Using hundreds of hours worth of data, Google has been improving its system. The tool uses algorithms to account for different speech patterns. If it recognizes the word “dog,” for example, the algorithms will tell it the probability that the next word is “ran” and not “tan,” said Mike Cohen, the head of speech recognition at Google.

Over the past year, Google has added new vocabulary — things like “YouTube,” “iPad” and “smartphone.” And the tool now passes through the speech file multiple times to adapt to the quirks of speech within the video, like whether the speaker has an accent.

Google says people have watched video with automatic captions more than 23 million times.

But the biggest problem when it comes to accessibility is that it’s just not something that most people think about, said Mr. Harrenstien.
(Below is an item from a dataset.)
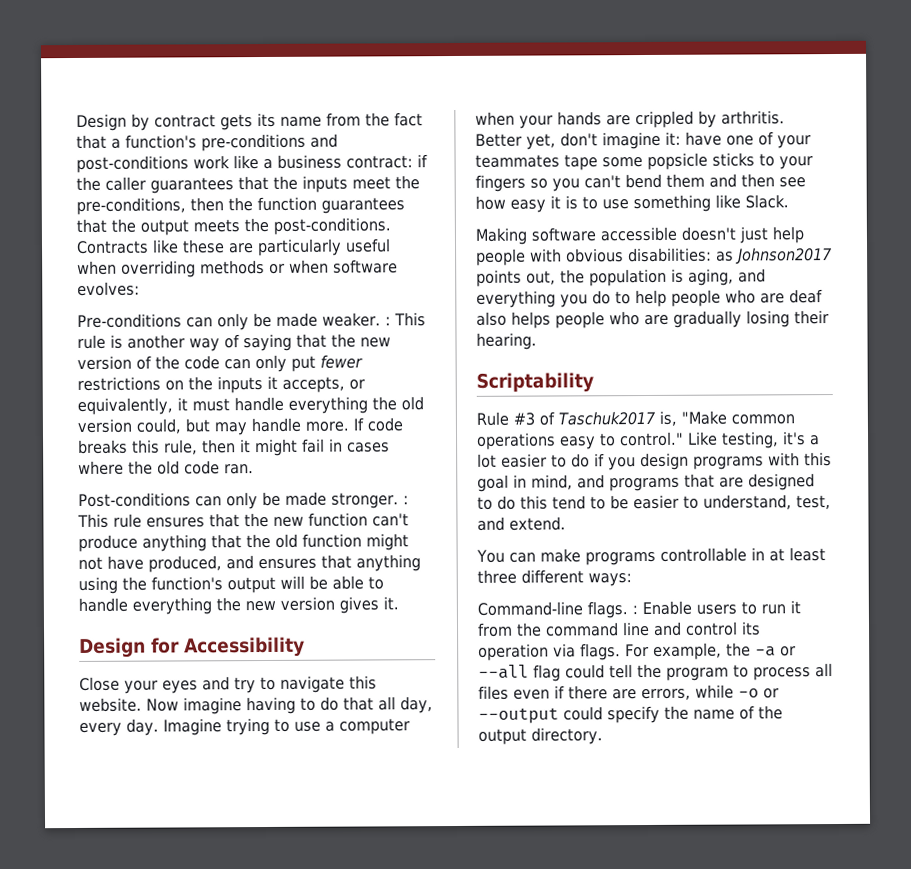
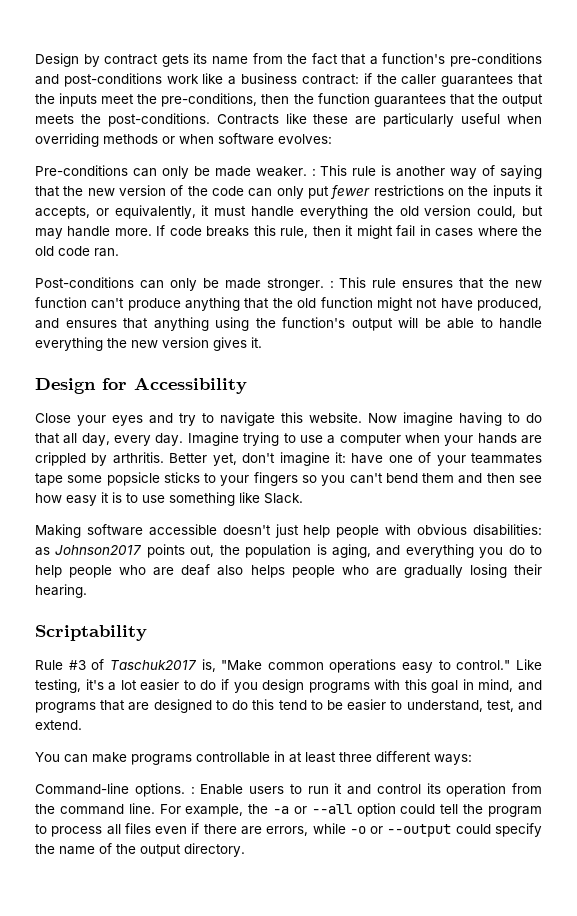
[587,601,628,619] flags. -> [134,783,185,797] options.
[477,621,761,637] [478,643,621,661] from the command line and control its operation via flags. -> [347,783,542,797] [35,803,155,815] and control its operation from the command line.
[533,664,561,682] flag -> [356,803,396,817] option

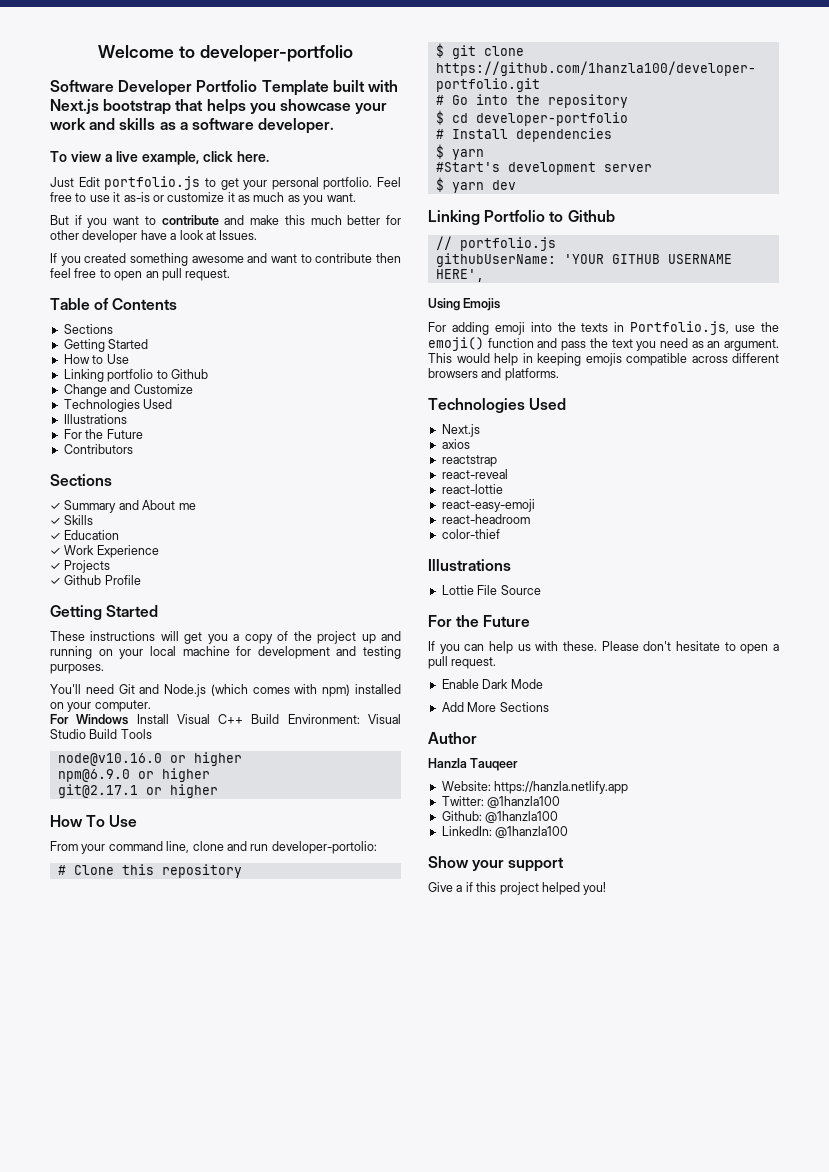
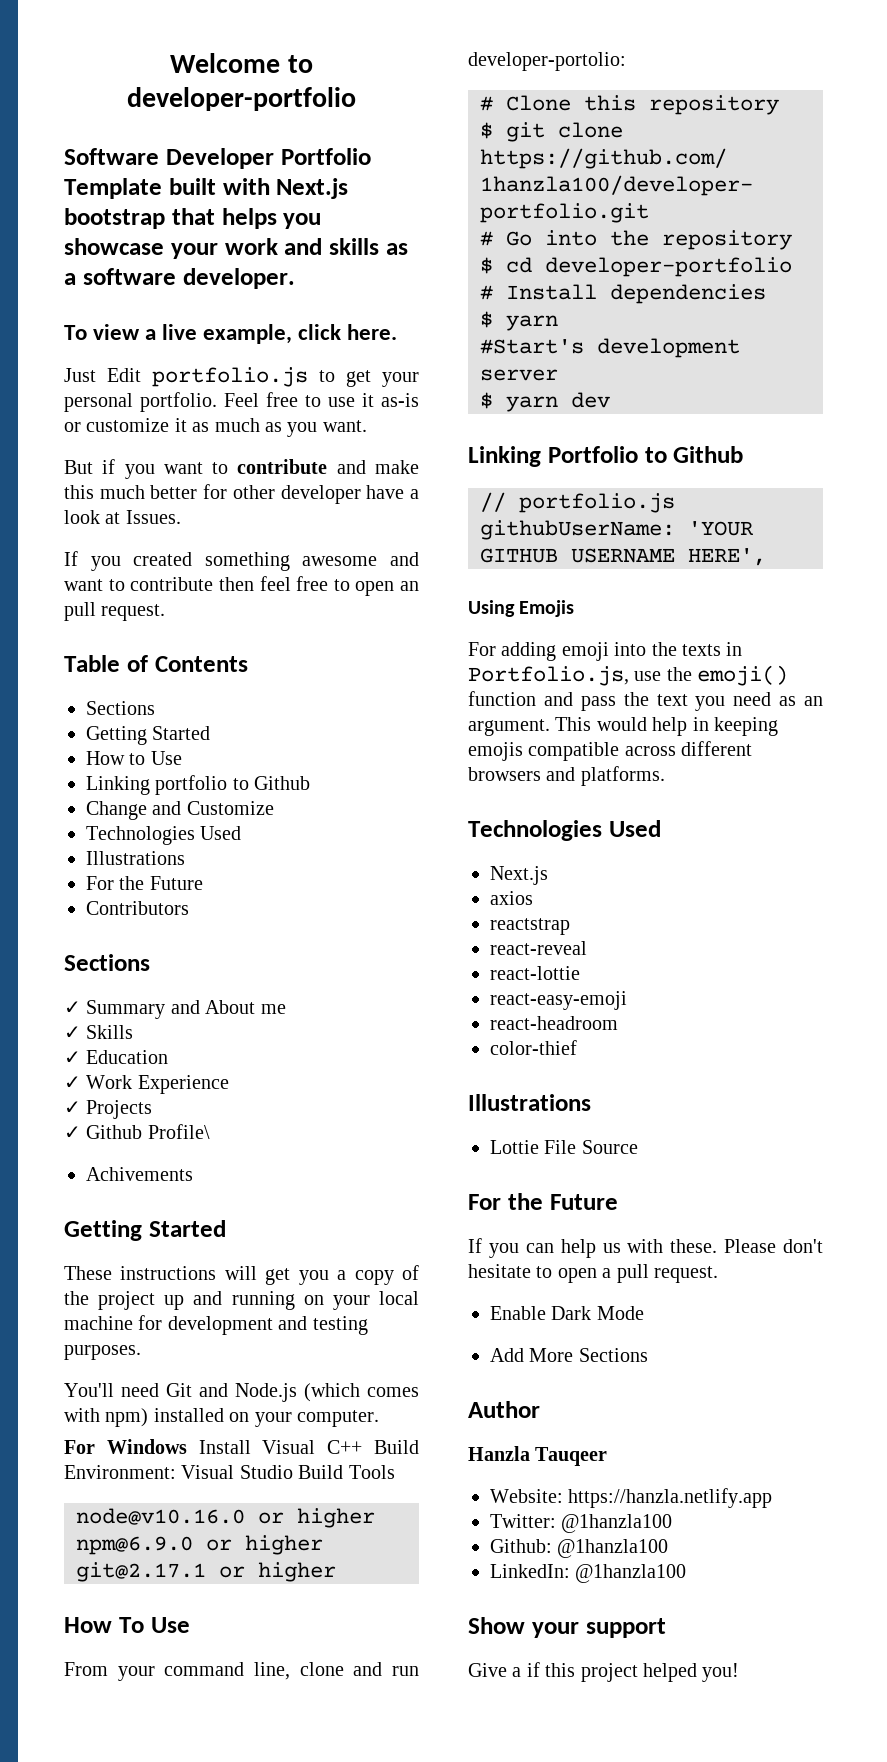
[104,575,141,585] Profile -> [147,1124,210,1139] [86,1167,193,1181] Profile\ // Achivements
“In general I would say the problem is awareness,” he said in an interview with Digits. “In developing a service, people are not thinking about how helpful captions are to so many people.”

Google also has tried to make it easier for people who upload videos to include captions, since those aren’t prone to the errors of the automatic system. Captions require not only text, but information on timing so that the text can be displayed properly, and Google will take a plain text file and automatically generate that timing information for users.

The introduction of that feature into Google’s tools for developers prompted a surge in captions. Over the past year, the number of user-generated captions has tripled to more than 500,000 — but that’s still a small number compared with the 35 hours of video uploaded every minute to the site.

Google doesn’t provide statistics, but Mr. Harrenstien says he’s seen that users who provide captions get more hits because it makes the content easier to find via search. “In fact if your search hits the exact snippet, we allow you to jump directly to that place in the video. It saves a lot of time,” he said.